= George L. Frost =

American lawyer and politician

George Lombard Frost (March 18, 1830 - February 15, 1879) was an American lawyer from Dodgeville, Wisconsin who served in the Wisconsin Senate as a Democrat and later in the Wisconsin State Assembly as a Greenback.

== Background ==
Born in Springfield, Massachusetts, Frost graduated from Williston Academy in Easthampton, Massachusetts in June, 1846; from Yale College in 1850, and from Harvard Law School in 1852, becoming a lawyer. He came to Wisconsin in 1853, and settled in Iowa County.

== Public offices ==
Frost was city superintendent of schools in Mineral Point in 1832, and was elected district attorney in 1851 and 1856. He was elected as a Democratic state senator from the 15th District (Iowa County) in 1863 and 1864, and ran unsuccessfully for circuit court judge in the latter year. He was succeeded in the Senate by W. L. Lincoln of the Union Party (as the Republicans were called at the time).

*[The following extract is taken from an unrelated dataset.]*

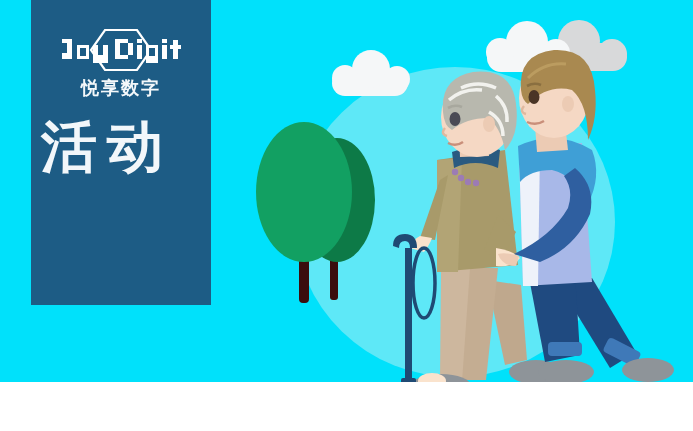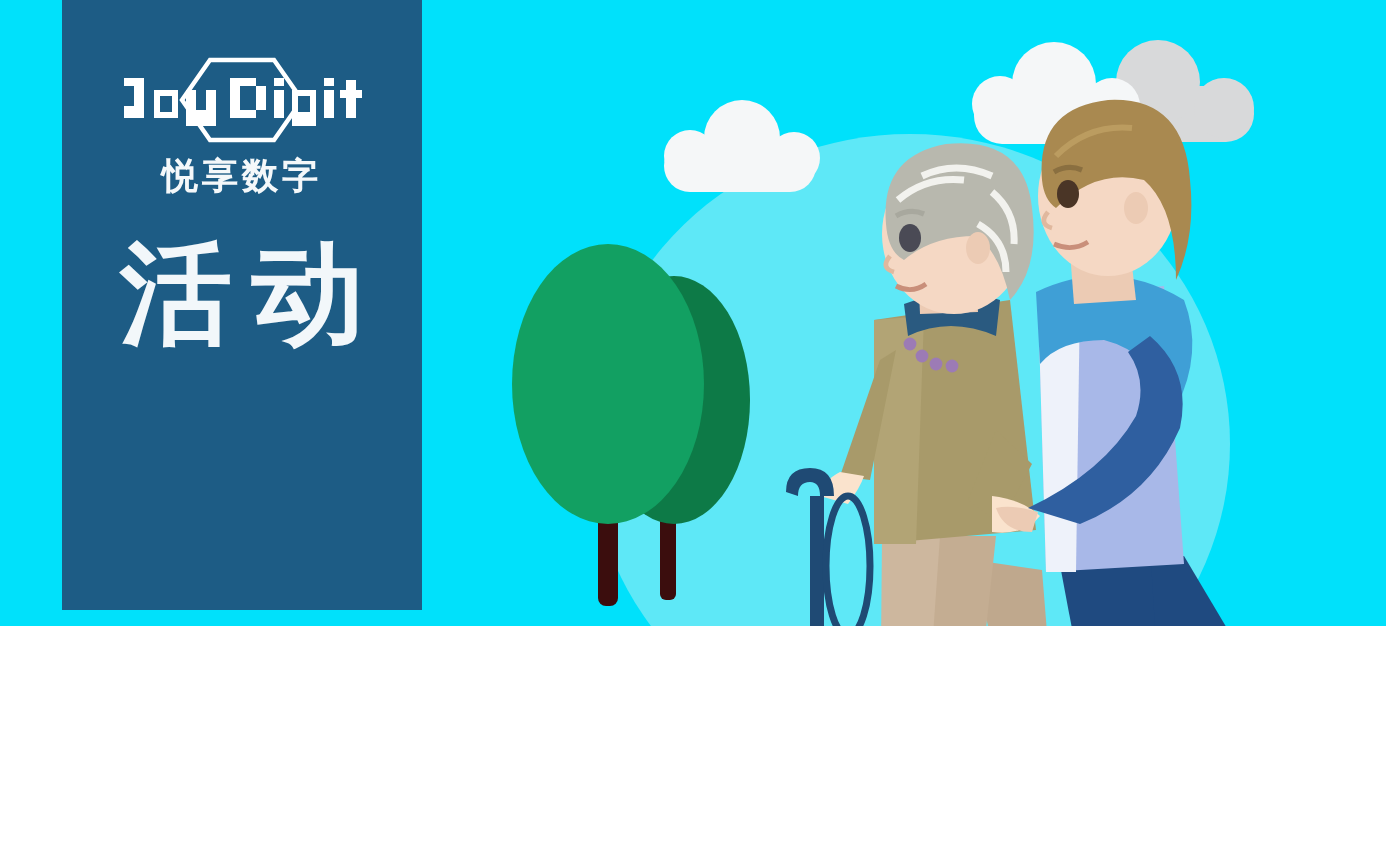"悦享数字" #banner { height: 313px -> 382px }
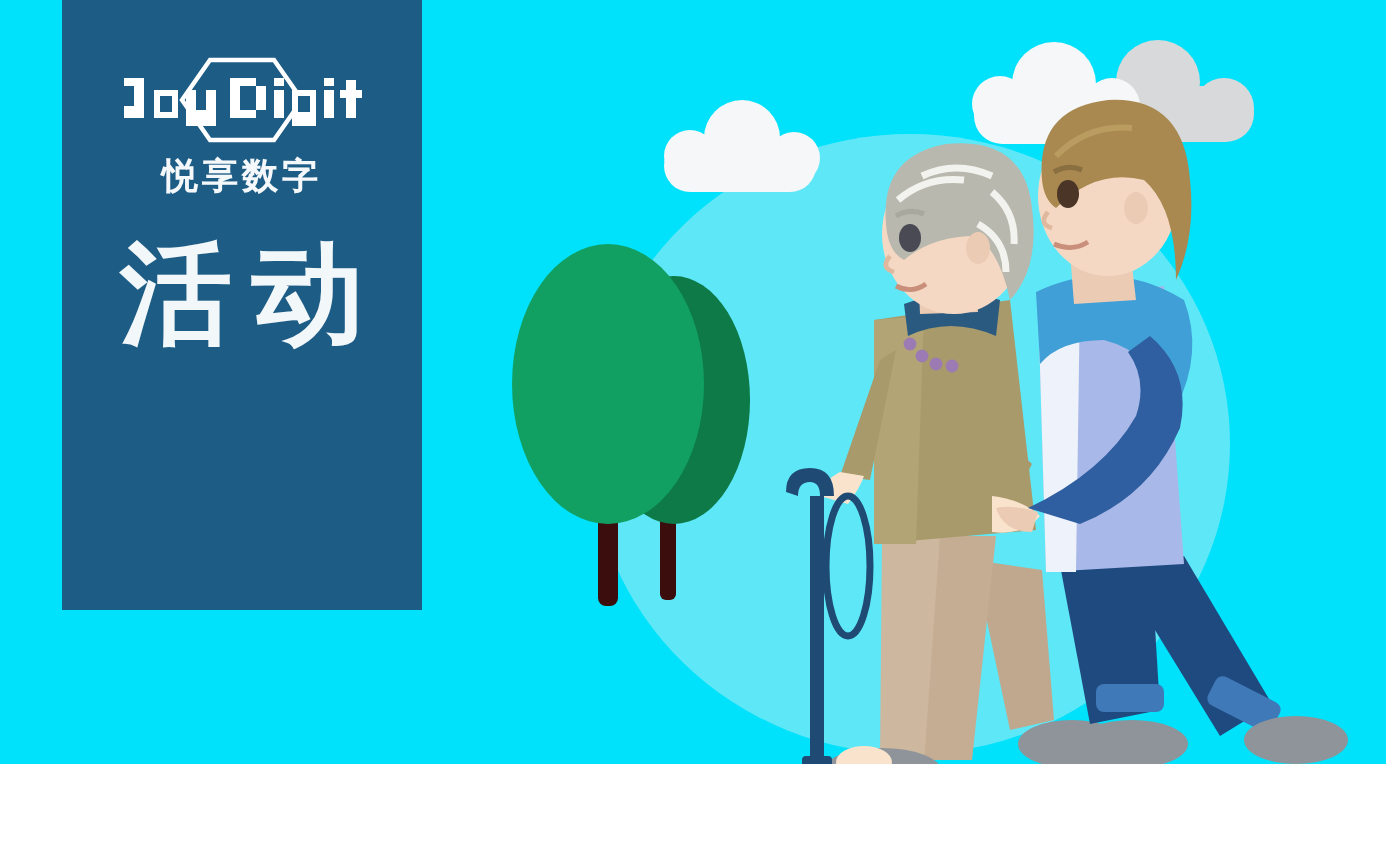"活动" #title-lines { flex-direction: column -> row }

He was elected to the Assembly in 1878 as a Greenback, receiving 1,154 votes to 862 for Republican Robert L. Joiner, and 697 for Democratic candidate former Assemblyman William E. Rowe (Greenback incumbent Owen King was not a candidate). He was not a candidate for re-election in 1879, and was succeeded by Democrat Richard Kennedy. He died of pneumonia in Madison, Wisconsin while the Wisconsin State Legislature was in session.